---- Data section

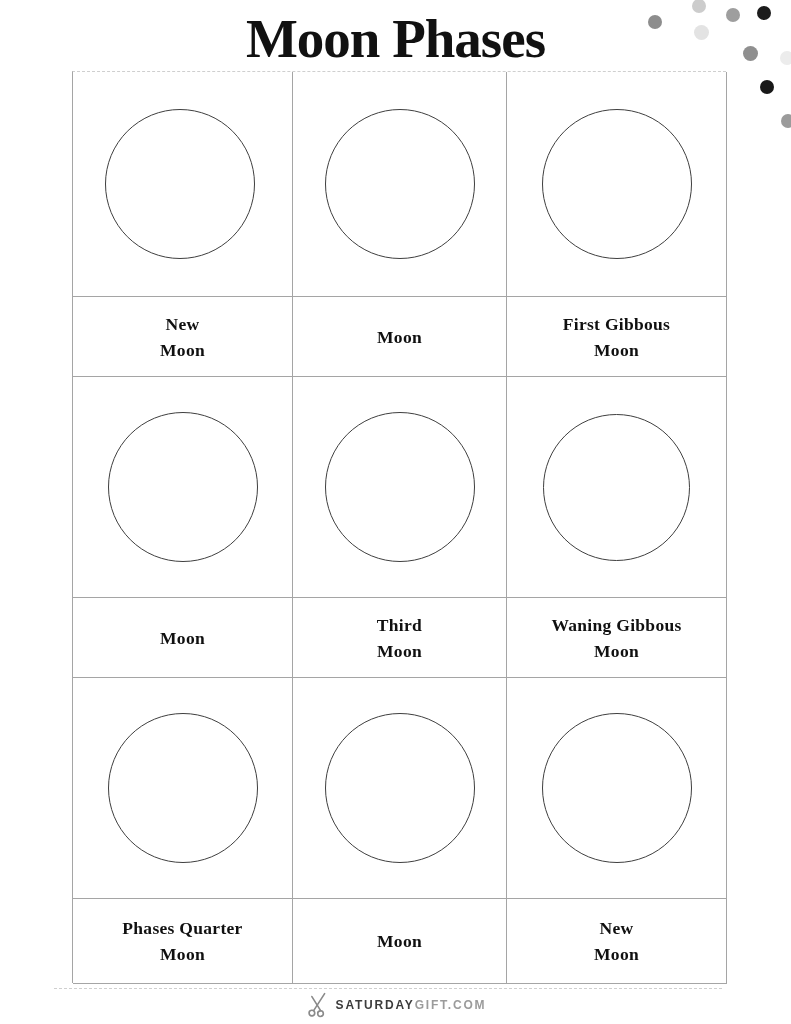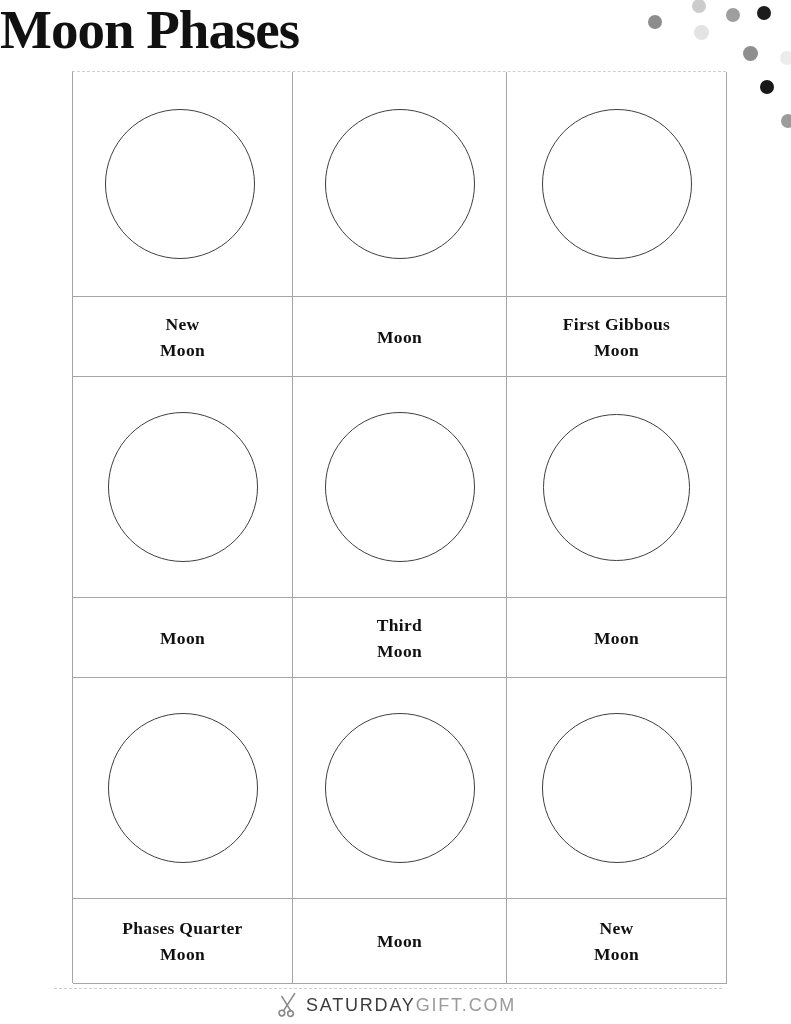"Moon Phases" .title { text-align: none -> center; top: 2px -> 11px }
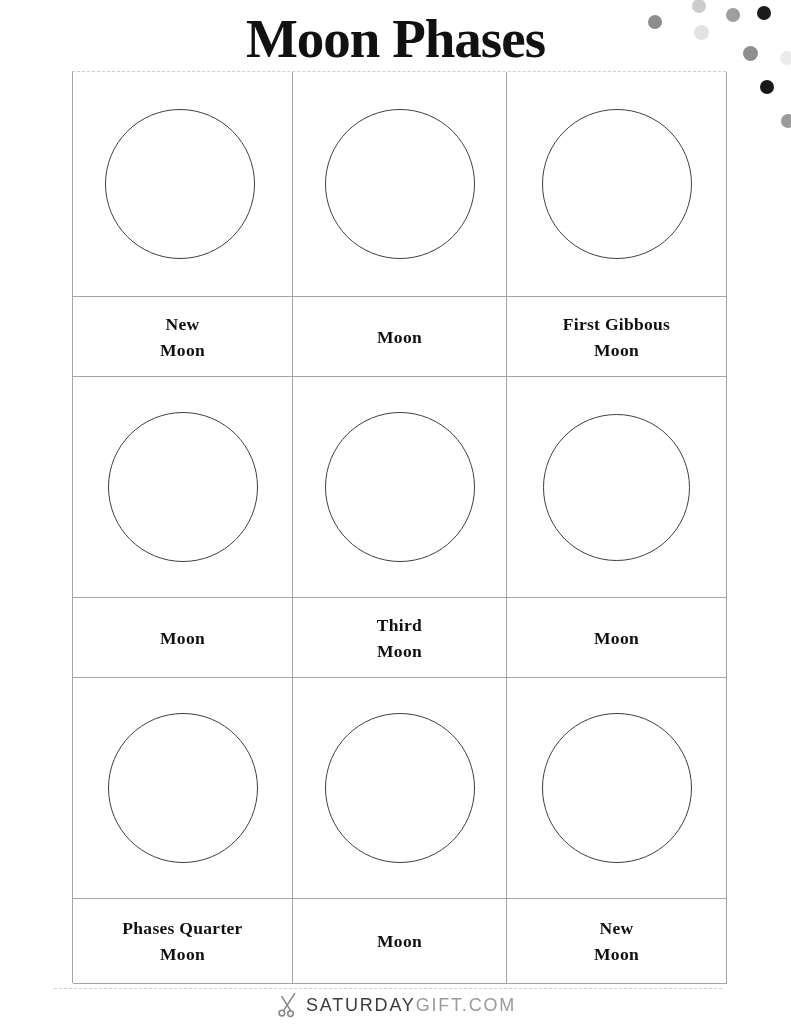"Waning Gibbous" div { html: none -> <div>Waning Gibbous</div> }
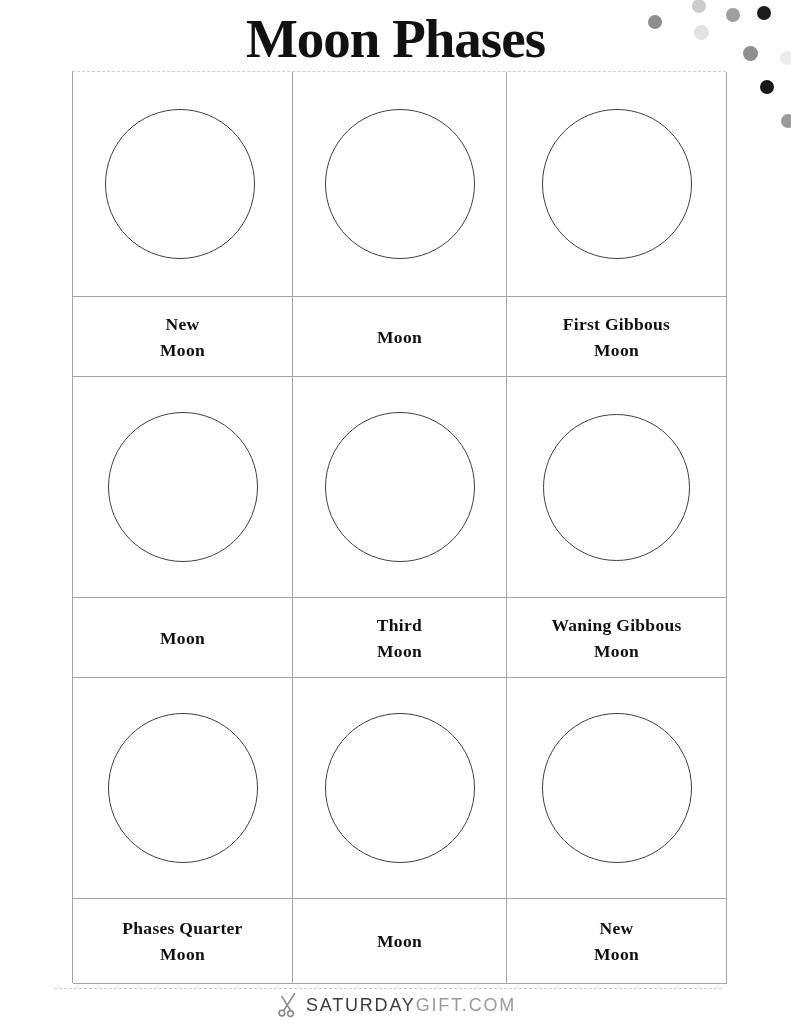"SATURDAYGIFT.COM" .brand { font-size: 18px -> 12px; font-weight: normal -> bold }
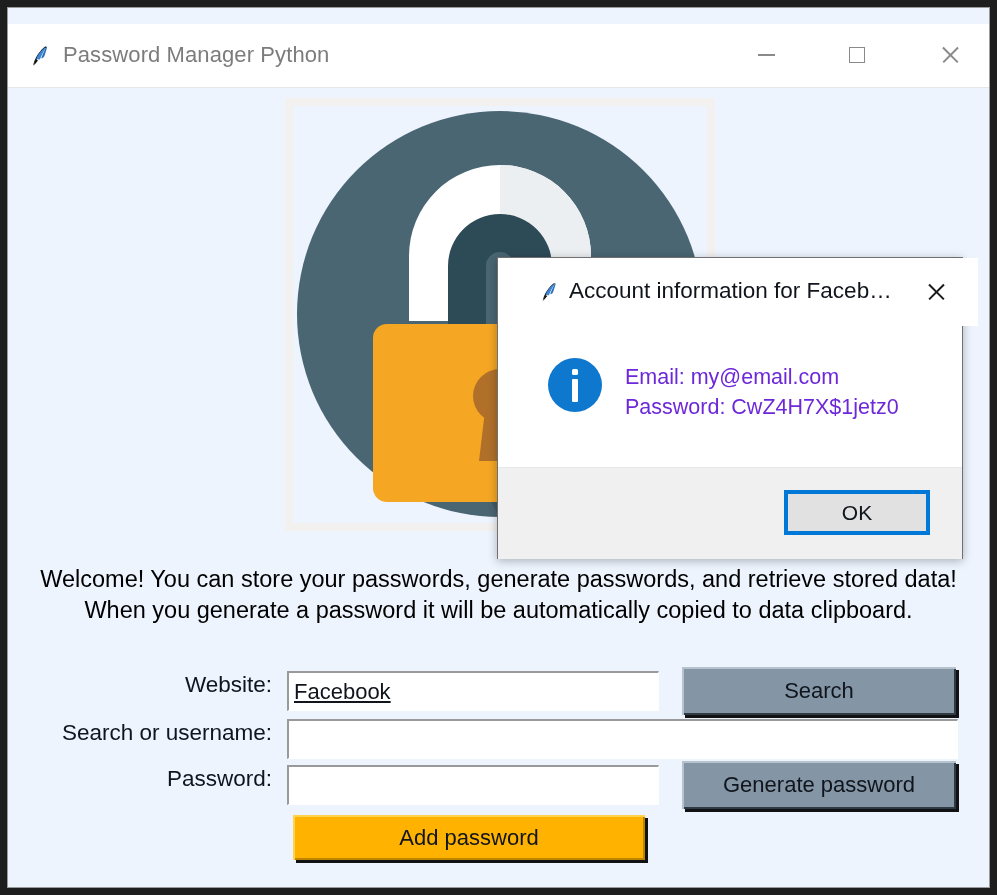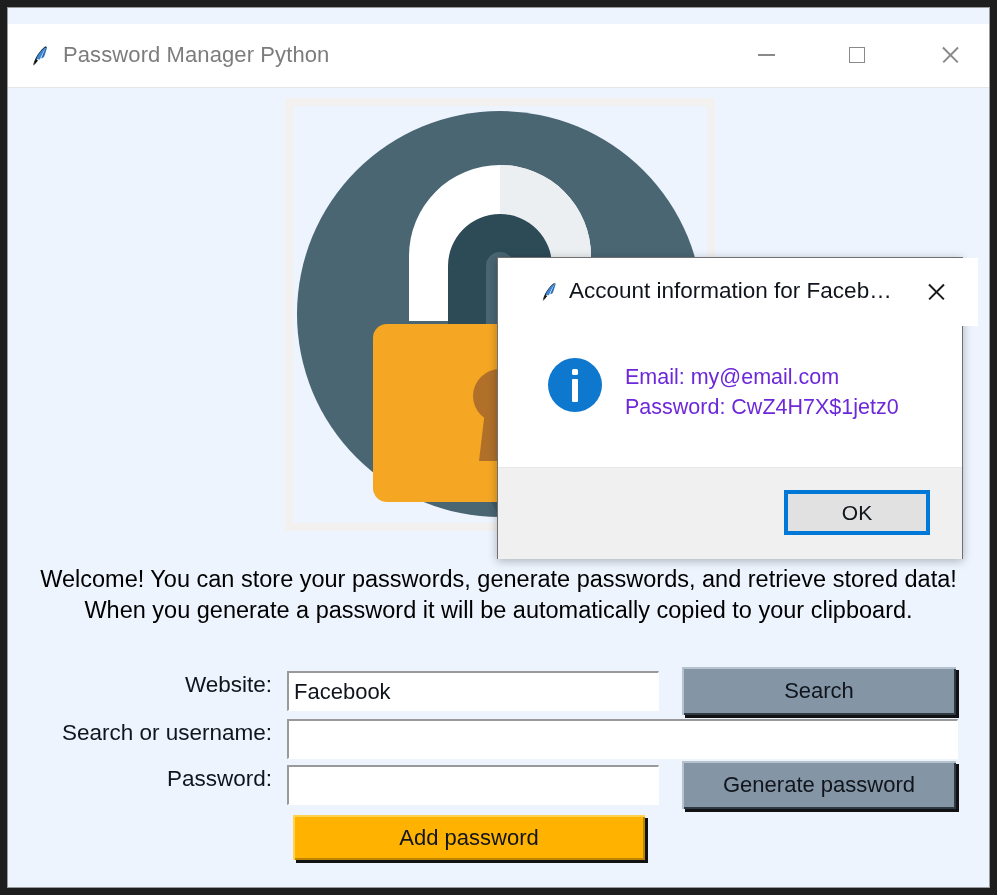"When you generate a password" div { text: your -> data }
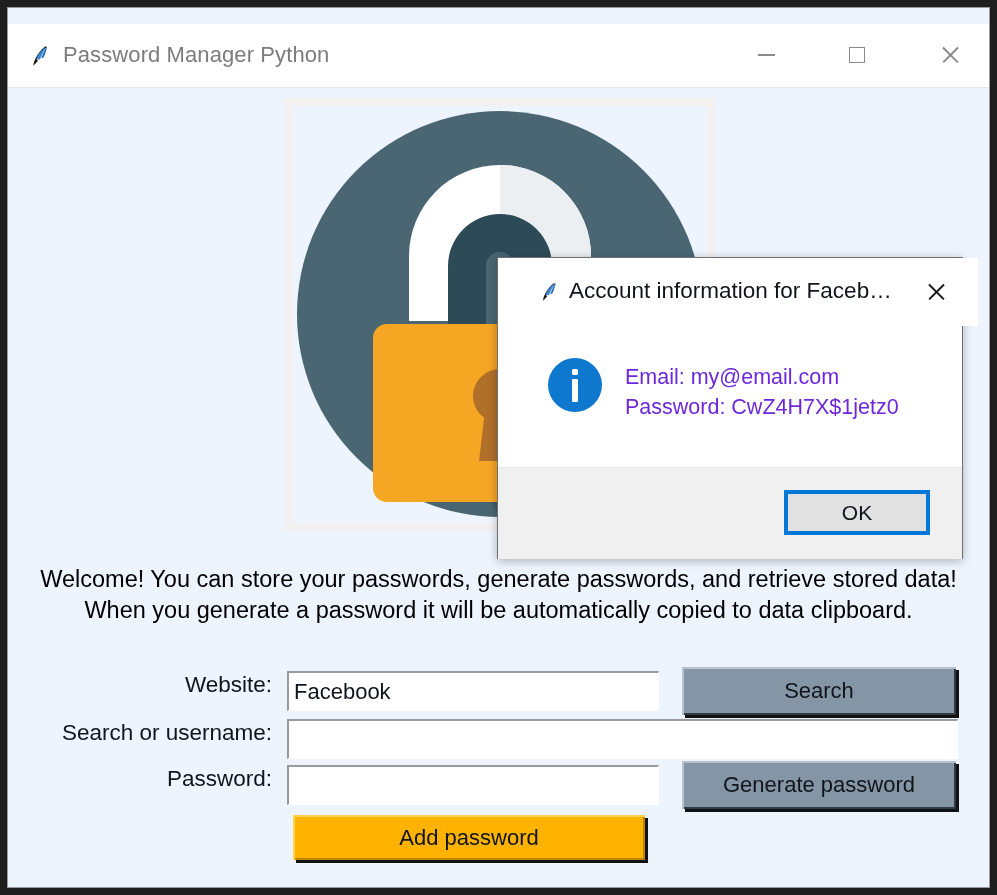"Facebook" .entry { text-decoration: none -> underline }
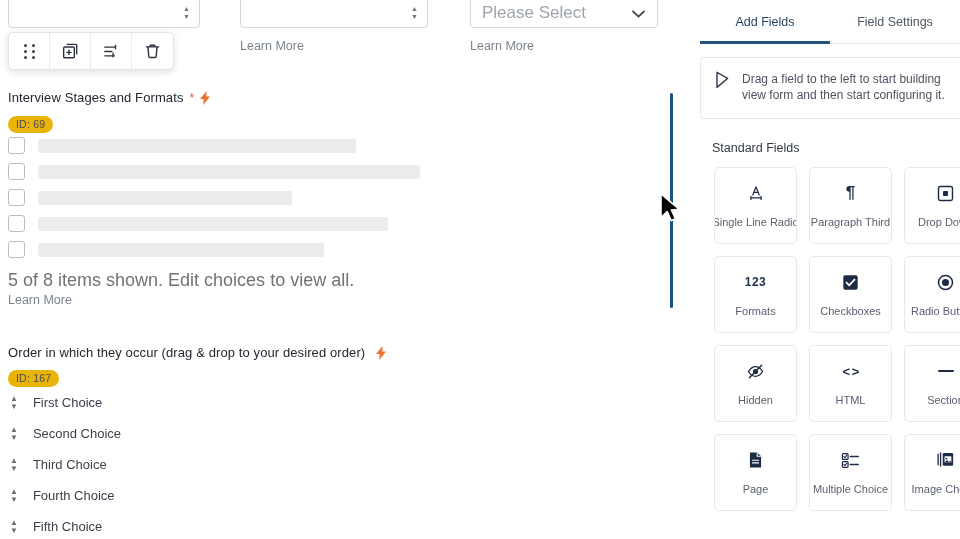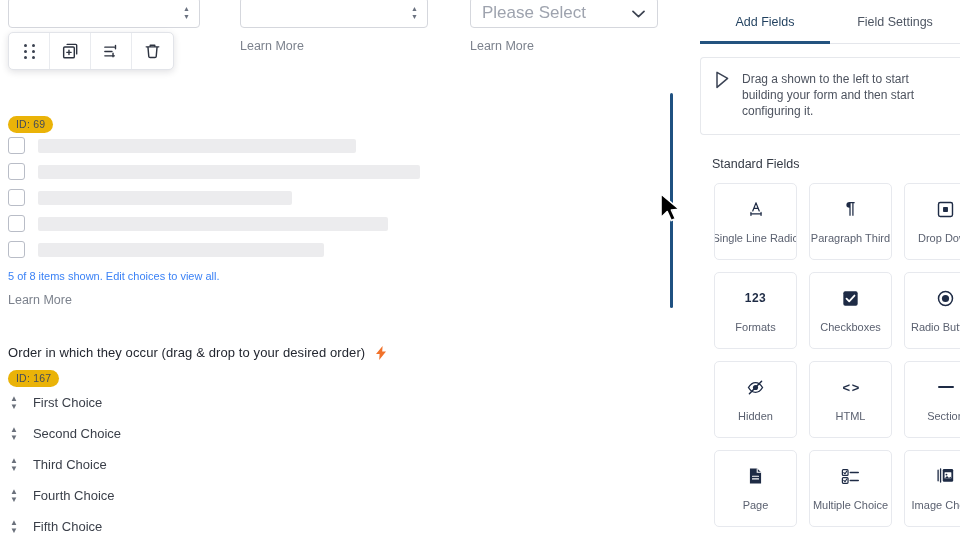"Drag a shown to the" span.hint-txt { text: shown to the left to start building your -> field to the left to start building view }
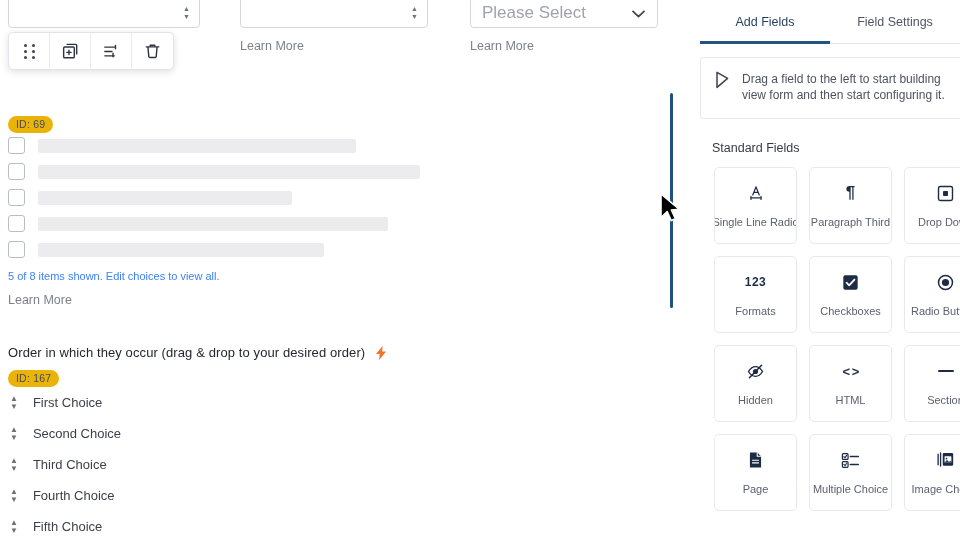"Interview Stages and Formats" div.q-label { html: none -> <div> <span>Interview Stages and Formats</span> <span>*</span> <span> <svg> <path></path> </svg> </span> </div> }
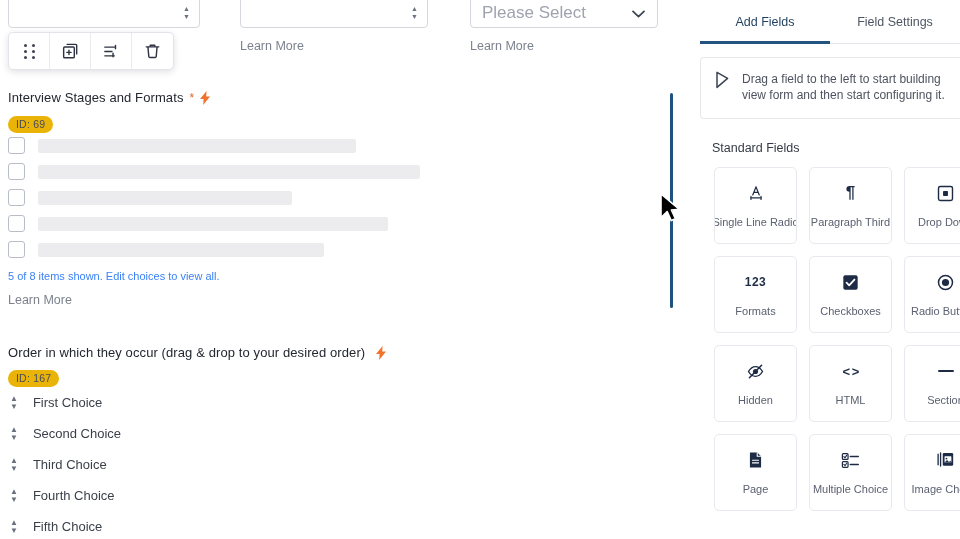"5 of 8 items shown." .helper { color: #3b82f6 -> #737373; font-size: 11px -> 18px }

--------

# [Work instructions]
Your task is to repeat exactly the lines from the one containing "-> <div> <span>Interview" through the end of the material, both included, and only those, without pictures.

# [Response to the exercise]
"Interview Stages and Formats" div.q-label { html: none -> <div> <span>Interview Stages and Formats</span> <span>*</span> <span> <svg> <path></path> </svg> </span> </div> }
"5 of 8 items shown." .helper { color: #3b82f6 -> #737373; font-size: 11px -> 18px }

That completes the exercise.